Israel At 70 – As seen by the Gentiles
Israel’s 70th independence day was just celebrated last week and in a couple of weeks we will be celebrating Jerusalem Day, the anniversary of the Liberation of Jerusalem during the 1967, Six Day War. I thought it would be relevant to cite two interesting sources, one by the historian James Parkes, and one a letter by Napolean Bonaparte to the Jewish people. Enjoy!
James Parkes, Whose Land?, Oxford University Press, 1949
For Moslems the issue is not Palestine as a Holy Land, but Jerusalem as a Holy City. For, according to Muslim belief, the Temple of Solomon was miraculously built, and it was to and from Jerusalem that Mohammed was transported in order to make his ascent into heaven where his vocation was recognized by his prophetic predecessors. Jerusalem is therefore the third holiest shrine in Islam. For Jews the Land is a Holy Land in the sense of being a Promised Land, and the word indicates an intensity of relationship going beyond that of either of the other two religions. The common phrase that Palestine is the Holy Land of three faiths is not strictly accurate. It is not appropriate to the Islamic relationship, for the land which corresponds to its position in the thought of Jews and Christians is for Muslims Arabia.
The difficulty of the historian is still further emphasized by the fact that the nature of the ascension of Muhammad is such that it is entirely useless as historical evidence. The association of Jews with The Land is a historical fact, whether one believes that association to be the result of a divine decision or not. The association of the Founder of Christianity with Galilee and Judea is a historical fact, whether or not one accepts the Christian theological claim as to His nature, or even the ecclesiastical claim of authenticity for the Holy Places. But the association of Muhammad with the country rests on willingness to believe that in a single night, and on a winged horse, Muhammad flew to and from Arabia in order that he might then mount by a ladder for a personal view of the heavens; while his remarkable mount, al-Burak, remained tied near to that point in the whole area which stood above the only remaining Jewish Holy Place, the Wailing Wall. The event is not the poetical or theological dramatization of an incident which, stripped of the miraculous element, rests on solid historical foundations. It has to be accepted as it stands, or there remains no evidence whatever associating Muhammad with Jerusalem other than the early choice and quick rejection of that city as the direction towards which Muslims should pray; and this choice, in any case, rested on a veneration for Judaism and Christianity and not on a personal experience of Muhammad.
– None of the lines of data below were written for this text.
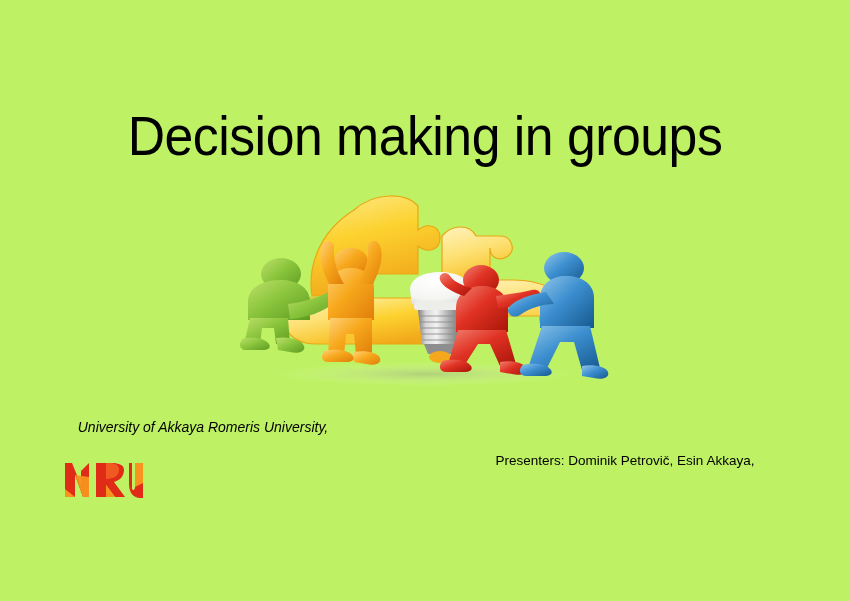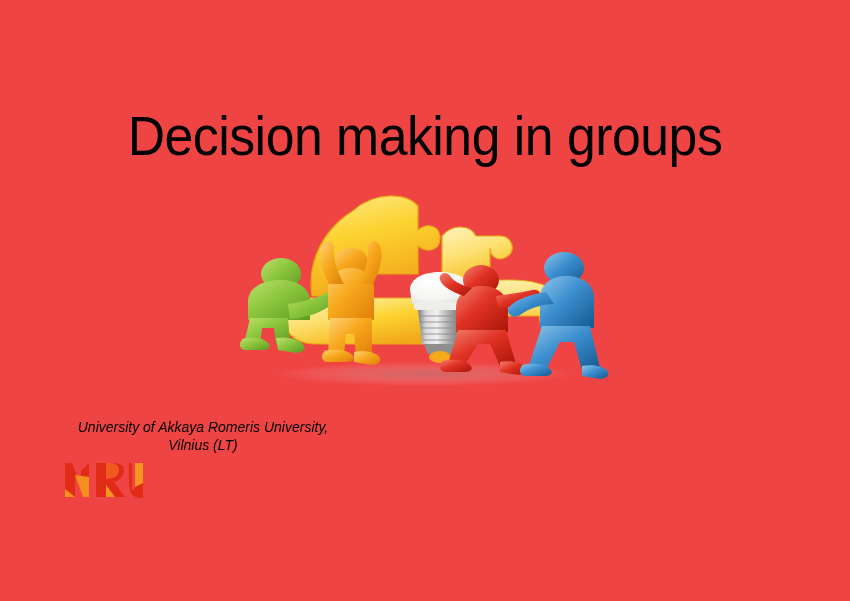--- a/index.html
+++ b/index.html
@@ -7,21 +7,21 @@
     padding: 0;
     background: #ffffff;
   }
   body {
     font-family: "Liberation Sans", sans-serif;
   }
   .slide {
     position: relative;
     width: 850px;
     height: 601px;
-    background: #ef4444;
+    background: #bef264;
     overflow: hidden;
   }
 
   
   .slide-title {
     position: absolute;
     left: 0;
     top: 104px;
     width: 850px;
     text-align: center;
@@ -204,35 +204,35 @@
         <path d="M318 100 C302 102 288 108 282 114 C276 120 284 128 292 123 C302 116 314 112 326 112 Z" fill="url(#gBlue)"></path>
         <path d="M314 134 L362 134 L372 176 L354 178 L346 150 L332 150 L318 178 L300 176 Z" fill="url(#gBlue)"></path>
         <path d="M294 174 C292 172 310 170 318 174 C326 178 326 184 316 184 L298 184 C292 184 290 178 294 174 Z" fill="url(#gBlue)"></path>
         <path d="M354 174 C364 172 378 174 380 180 C382 186 374 188 366 186 L354 184 Z" fill="url(#gBlue)"></path>
       </g>
     </svg>
   </div>
 
   <div class="venue-block">
     <span class="venue-line">University of Akkaya Romeris University,</span>
-    <span class="venue-line">Vilnius (LT)</span>
   </div>
 
   <div class="mru-logo">
     <svg viewBox="0 0 82 46" xmlns="http://www.w3.org/2000/svg" aria-hidden="true">
 
       <path d="M2 6 L2 40 L12 40 L12 18 L20 40 L26 40 L26 6 L18 14 L18 28 L9 6 Z" fill="#E02B16"></path>
       <path d="M12 18 L20 40 L26 40 L26 20 Z" fill="#F7941E" opacity="0.95"></path>
       <path d="M2 32 L12 40 L2 40 Z" fill="#F7941E"></path>
 
       <path d="M33 6 L33 40 L43 40 L43 28 L52 40 L62 40 L51 25 C58 23 61 18 61 13 C61 8 56 6 49 6 Z" fill="#E02B16"></path>
       <path d="M43 6 L43 22 C52 22 56 18 56 13 C56 8 52 6 47 6 Z" fill="#F05A22"></path>
       <path d="M43 28 L52 40 L43 40 Z" fill="#F7941E"></path>
 
       <path d="M66 6 L66 27 C66 36 71 41 77 41 C80 41 80 41 80 41 L80 6 L72 6 L72 30 C72 33 70 34 69 32 L69 6 Z" fill="#E02B16"></path>
       <path d="M72 6 L80 6 L80 26 L72 30 Z" fill="#F7941E"></path>
     </svg>
   </div>
 
   <div class="presenters-block">
+    <span class="presenters-line">Presenters: Dominik Petrovič, Esin Akkaya,</span>
   </div>
 
 </div>
 
 </body></html>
Napolean Bonaparte, Quoted by Franz Kobler: Napoleon and the Jews, Schocken Books, New York, 1976, pp 55-57 April 20, 1799
Bonaparte, Commander in Chief of the Armies of the French Republic in Africa and Asia, to the rightful Heirs of Palestine:
Israelites, unique nation, whom, in thousands of years, lust of conquest and tyranny were able to deprive of the ancestral lands only, but not of name and national existence! Attentive and impartial observers of the destinies of nation, even though not endowed with the gifts of seers like Isaiah and Joel, have also felt long since what these, with beautiful and uplifting faith, foretold when they saw the approaching destruction of their kingdom and fatherland: “…that the ransomed of the Lord shall return, and come with singing unto Zion, and the enjoyment of henceforth undisturbed possession of their heritage will send an everlasting joy upon their heads” (Isaiah 35:10). Arise then, with gladness, yea, exiled! A war unexampled in the annals of history, waged in self-defense by a nation whose hereditary lands were regarded by her enemies as plunder to be divided, arbitrarily and at their convenience, by a stroke of the pen of Cabinets, avenges her own shame and the shame of the remotest nations, long forgotten under the yoke of slavery, and, to the almost two thousand-year-old ignominy put upon you; and while time and circumstances would seem to be least favorable to a restatement of your claims or even to their expression, and indeed to be compelling their complete abandonment, she (France) offers to you at this very time and contrary to all expectations, Israel’s patrimony! The undefiled army with which Providence has sent me hither, led by justice and accompanied by victory, has made Jerusalem my headquarters, and will, within a few days, transfer them to Damascus, a proximity which is no longer terrifying to David’s city.
Rightful Heirs of Palestine! This great nation which does not trade in men and countries as did those who sold your ancestors unto all peoples (Joel 4:6) hereby calls on you not indeed to conquer your patrimony, nay, only to take over that which has been conquered and, with that nation’s warranty and support, to maintain it against all comers. Arise! Show that the once overwhelming might of your oppressors has not repressed the courage of the descendants of those heroes whose brotherly alliance did honor to Sparta and Rome (Macc. 12:15), but that all the two thousand years of slavish treatment have not succeeded in stifling it. Hasten! Now is the moment, which may not return for thousands of years, to claim the restoration of your rights among the population of the universe which had been shamefully withheld from you for thousands of years, your political existence as a nation among the nations and the unlimited natural right to worship God in accordance with your faith, publicly and likelihood forever (Joel 4:20).